Assignment » From the entries below, write out exactly the lines between the line holding "- 4.13.x.2 | MME split | CR#3 |" and the line holding "up to [TBD]bps.", inclusive, excluding any pictures.

Source material »
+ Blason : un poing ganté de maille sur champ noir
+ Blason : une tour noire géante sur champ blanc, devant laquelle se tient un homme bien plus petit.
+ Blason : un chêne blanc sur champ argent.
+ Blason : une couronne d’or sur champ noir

...

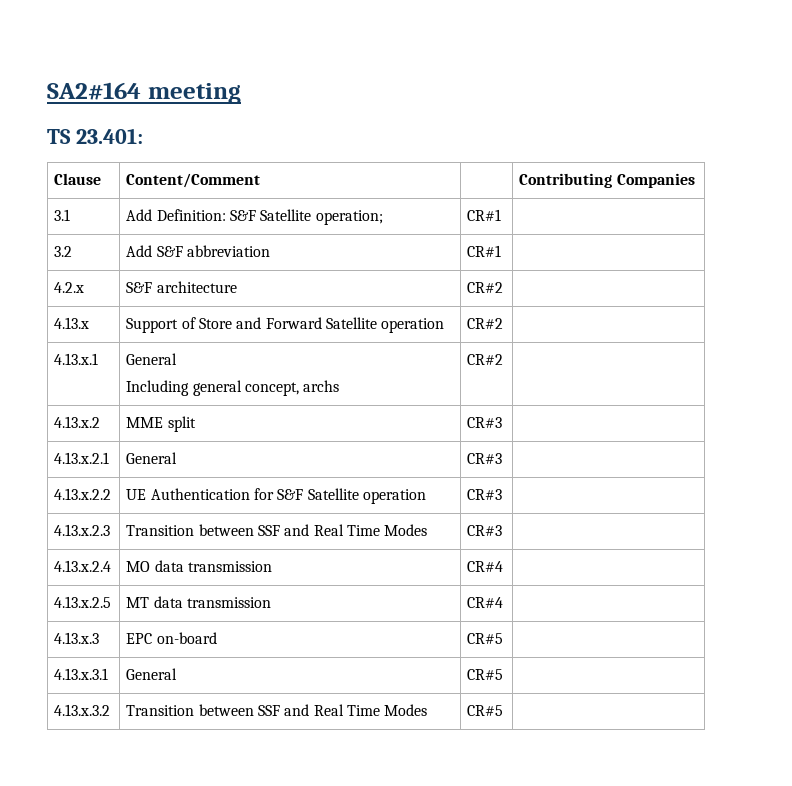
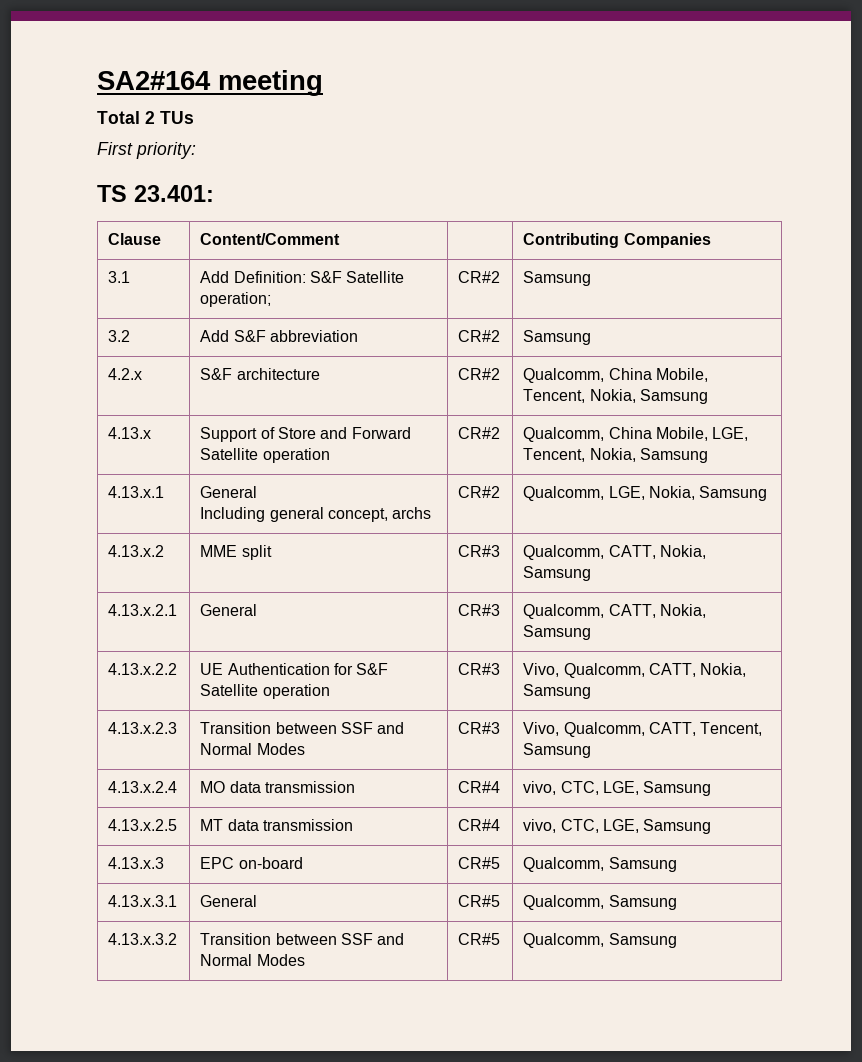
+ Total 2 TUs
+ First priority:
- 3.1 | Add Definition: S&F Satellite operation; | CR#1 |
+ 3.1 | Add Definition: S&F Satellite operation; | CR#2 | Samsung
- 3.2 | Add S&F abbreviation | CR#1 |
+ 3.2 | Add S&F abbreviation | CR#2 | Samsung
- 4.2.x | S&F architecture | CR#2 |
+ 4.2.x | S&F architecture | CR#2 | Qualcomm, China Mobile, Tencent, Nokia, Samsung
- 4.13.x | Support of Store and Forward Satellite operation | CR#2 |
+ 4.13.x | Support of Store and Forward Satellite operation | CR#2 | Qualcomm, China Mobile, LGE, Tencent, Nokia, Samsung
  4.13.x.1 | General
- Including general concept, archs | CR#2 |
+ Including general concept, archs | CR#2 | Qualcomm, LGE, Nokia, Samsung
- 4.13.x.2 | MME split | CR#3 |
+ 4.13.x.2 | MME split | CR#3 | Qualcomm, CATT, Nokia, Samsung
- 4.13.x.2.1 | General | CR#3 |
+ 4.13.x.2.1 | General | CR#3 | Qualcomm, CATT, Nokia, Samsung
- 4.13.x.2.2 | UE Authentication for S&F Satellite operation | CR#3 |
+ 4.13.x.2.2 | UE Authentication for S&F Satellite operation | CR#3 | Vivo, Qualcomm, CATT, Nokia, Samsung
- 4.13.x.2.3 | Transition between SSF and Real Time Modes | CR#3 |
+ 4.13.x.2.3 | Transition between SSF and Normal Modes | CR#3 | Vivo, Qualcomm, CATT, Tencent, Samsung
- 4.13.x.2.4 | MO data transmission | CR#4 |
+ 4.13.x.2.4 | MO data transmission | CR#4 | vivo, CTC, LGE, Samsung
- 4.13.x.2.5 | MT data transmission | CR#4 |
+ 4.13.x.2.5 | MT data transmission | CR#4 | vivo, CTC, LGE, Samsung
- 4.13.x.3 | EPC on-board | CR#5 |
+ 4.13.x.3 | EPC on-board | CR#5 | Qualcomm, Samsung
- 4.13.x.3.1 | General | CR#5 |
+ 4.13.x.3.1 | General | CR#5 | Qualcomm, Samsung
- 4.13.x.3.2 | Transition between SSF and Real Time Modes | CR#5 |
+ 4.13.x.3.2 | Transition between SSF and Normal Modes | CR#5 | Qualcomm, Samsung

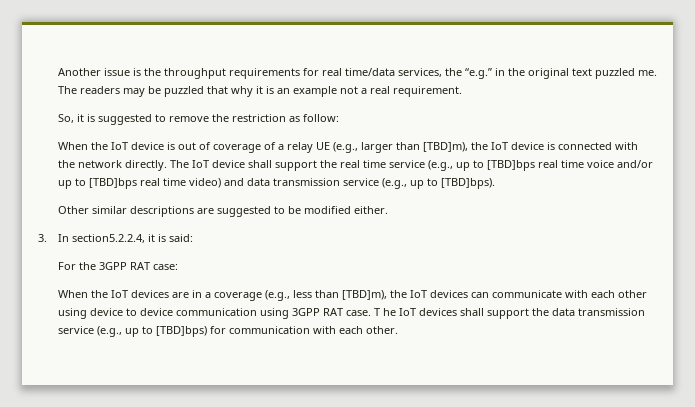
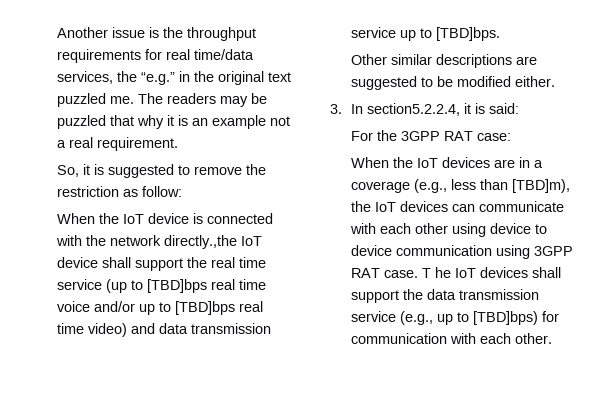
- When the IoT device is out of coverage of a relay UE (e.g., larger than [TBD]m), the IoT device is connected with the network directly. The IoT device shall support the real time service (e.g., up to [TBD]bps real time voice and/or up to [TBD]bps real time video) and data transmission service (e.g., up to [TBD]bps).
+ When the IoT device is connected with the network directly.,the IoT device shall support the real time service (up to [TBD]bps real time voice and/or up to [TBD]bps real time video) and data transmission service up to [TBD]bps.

---

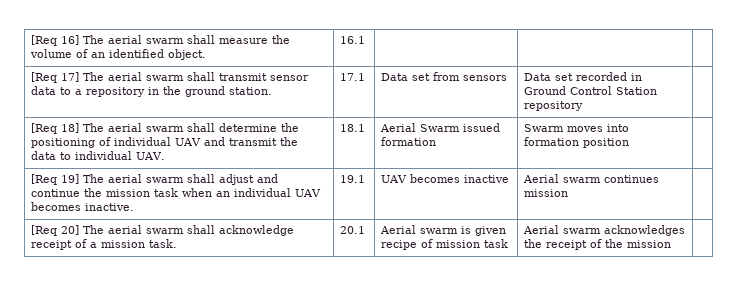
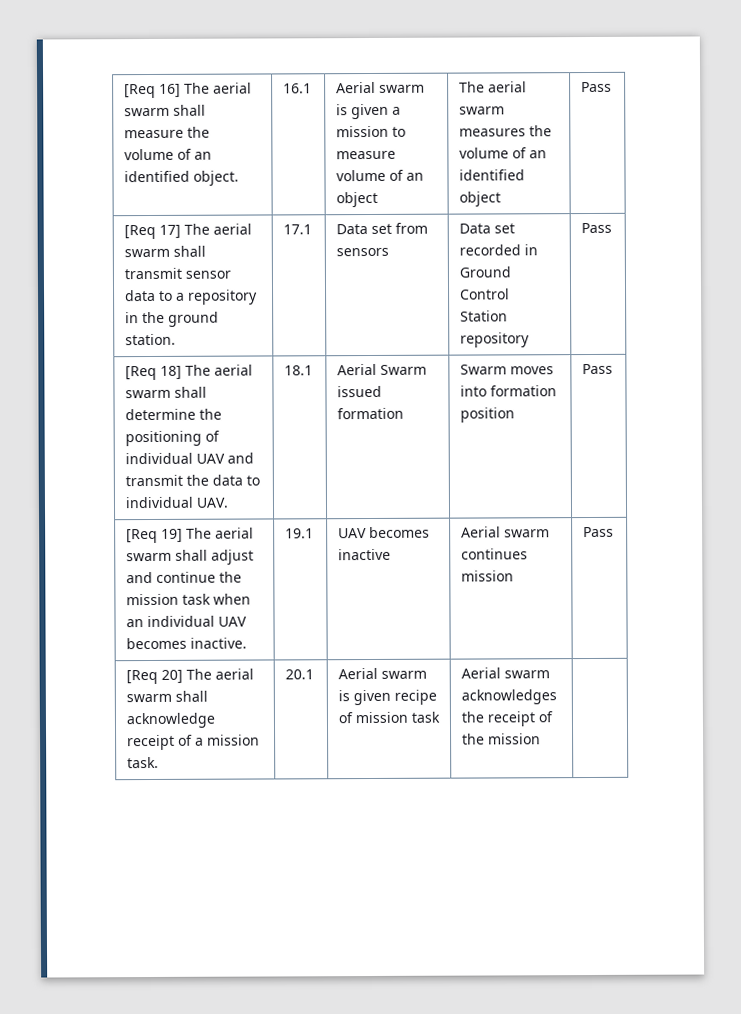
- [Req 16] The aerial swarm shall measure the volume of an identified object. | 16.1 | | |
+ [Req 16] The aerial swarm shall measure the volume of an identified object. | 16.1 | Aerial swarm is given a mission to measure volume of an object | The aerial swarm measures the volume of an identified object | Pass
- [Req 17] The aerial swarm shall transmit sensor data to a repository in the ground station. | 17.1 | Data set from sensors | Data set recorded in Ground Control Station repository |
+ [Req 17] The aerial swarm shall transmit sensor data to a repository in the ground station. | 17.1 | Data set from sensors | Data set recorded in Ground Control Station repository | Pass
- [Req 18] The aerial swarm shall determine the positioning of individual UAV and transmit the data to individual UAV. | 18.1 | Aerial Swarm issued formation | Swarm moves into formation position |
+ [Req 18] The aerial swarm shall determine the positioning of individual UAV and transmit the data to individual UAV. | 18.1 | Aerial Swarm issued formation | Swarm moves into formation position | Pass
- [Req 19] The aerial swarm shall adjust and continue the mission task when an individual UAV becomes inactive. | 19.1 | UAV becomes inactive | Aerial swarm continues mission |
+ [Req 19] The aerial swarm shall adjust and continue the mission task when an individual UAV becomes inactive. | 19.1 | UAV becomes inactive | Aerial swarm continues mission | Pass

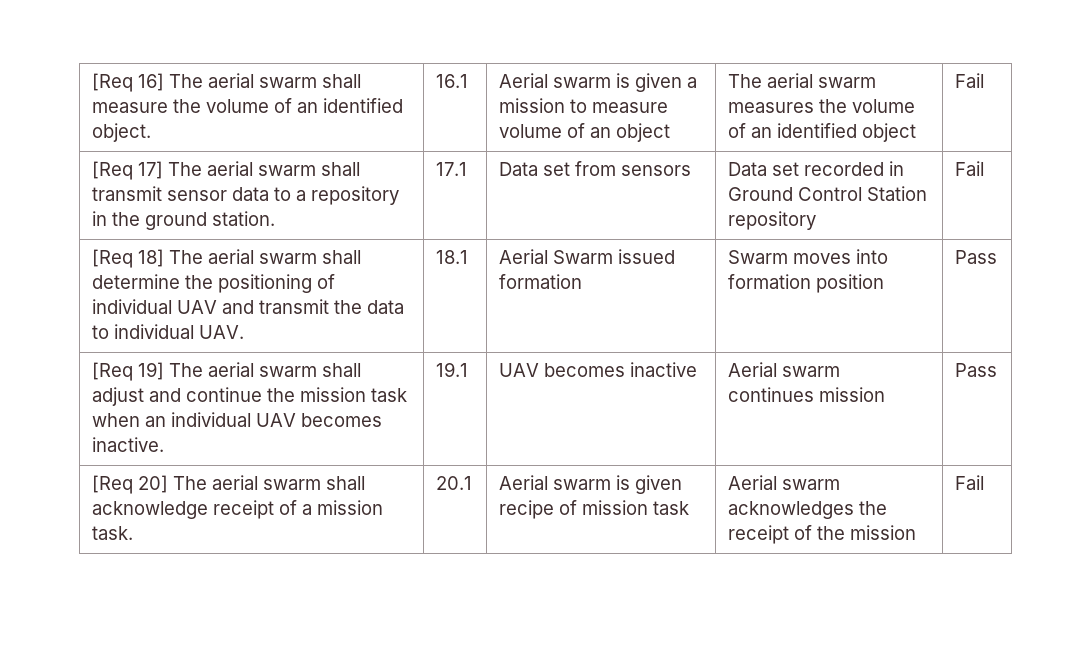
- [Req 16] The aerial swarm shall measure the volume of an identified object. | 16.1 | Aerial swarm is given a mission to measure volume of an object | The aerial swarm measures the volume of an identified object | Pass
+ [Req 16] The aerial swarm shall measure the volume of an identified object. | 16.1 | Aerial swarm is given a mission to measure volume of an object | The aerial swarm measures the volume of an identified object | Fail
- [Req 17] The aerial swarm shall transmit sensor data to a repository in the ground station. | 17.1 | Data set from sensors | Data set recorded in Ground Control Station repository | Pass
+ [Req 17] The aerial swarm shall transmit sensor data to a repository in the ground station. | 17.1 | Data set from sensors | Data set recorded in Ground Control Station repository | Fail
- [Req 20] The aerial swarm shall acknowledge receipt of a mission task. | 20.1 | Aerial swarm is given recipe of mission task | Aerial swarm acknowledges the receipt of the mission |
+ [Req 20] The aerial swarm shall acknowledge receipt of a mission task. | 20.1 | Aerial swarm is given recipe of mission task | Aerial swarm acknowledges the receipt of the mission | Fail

Reply to the task »
- 4.13.x.2 | MME split | CR#3 |
+ 4.13.x.2 | MME split | CR#3 | Qualcomm, CATT, Nokia, Samsung
- 4.13.x.2.1 | General | CR#3 |
+ 4.13.x.2.1 | General | CR#3 | Qualcomm, CATT, Nokia, Samsung
- 4.13.x.2.2 | UE Authentication for S&F Satellite operation | CR#3 |
+ 4.13.x.2.2 | UE Authentication for S&F Satellite operation | CR#3 | Vivo, Qualcomm, CATT, Nokia, Samsung
- 4.13.x.2.3 | Transition between SSF and Real Time Modes | CR#3 |
+ 4.13.x.2.3 | Transition between SSF and Normal Modes | CR#3 | Vivo, Qualcomm, CATT, Tencent, Samsung
- 4.13.x.2.4 | MO data transmission | CR#4 |
+ 4.13.x.2.4 | MO data transmission | CR#4 | vivo, CTC, LGE, Samsung
- 4.13.x.2.5 | MT data transmission | CR#4 |
+ 4.13.x.2.5 | MT data transmission | CR#4 | vivo, CTC, LGE, Samsung
- 4.13.x.3 | EPC on-board | CR#5 |
+ 4.13.x.3 | EPC on-board | CR#5 | Qualcomm, Samsung
- 4.13.x.3.1 | General | CR#5 |
+ 4.13.x.3.1 | General | CR#5 | Qualcomm, Samsung
- 4.13.x.3.2 | Transition between SSF and Real Time Modes | CR#5 |
+ 4.13.x.3.2 | Transition between SSF and Normal Modes | CR#5 | Qualcomm, Samsung

- When the IoT device is out of coverage of a relay UE (e.g., larger than [TBD]m), the IoT device is connected with the network directly. The IoT device shall support the real time service (e.g., up to [TBD]bps real time voice and/or up to [TBD]bps real time video) and data transmission service (e.g., up to [TBD]bps).
+ When the IoT device is connected with the network directly.,the IoT device shall support the real time service (up to [TBD]bps real time voice and/or up to [TBD]bps real time video) and data transmission service up to [TBD]bps.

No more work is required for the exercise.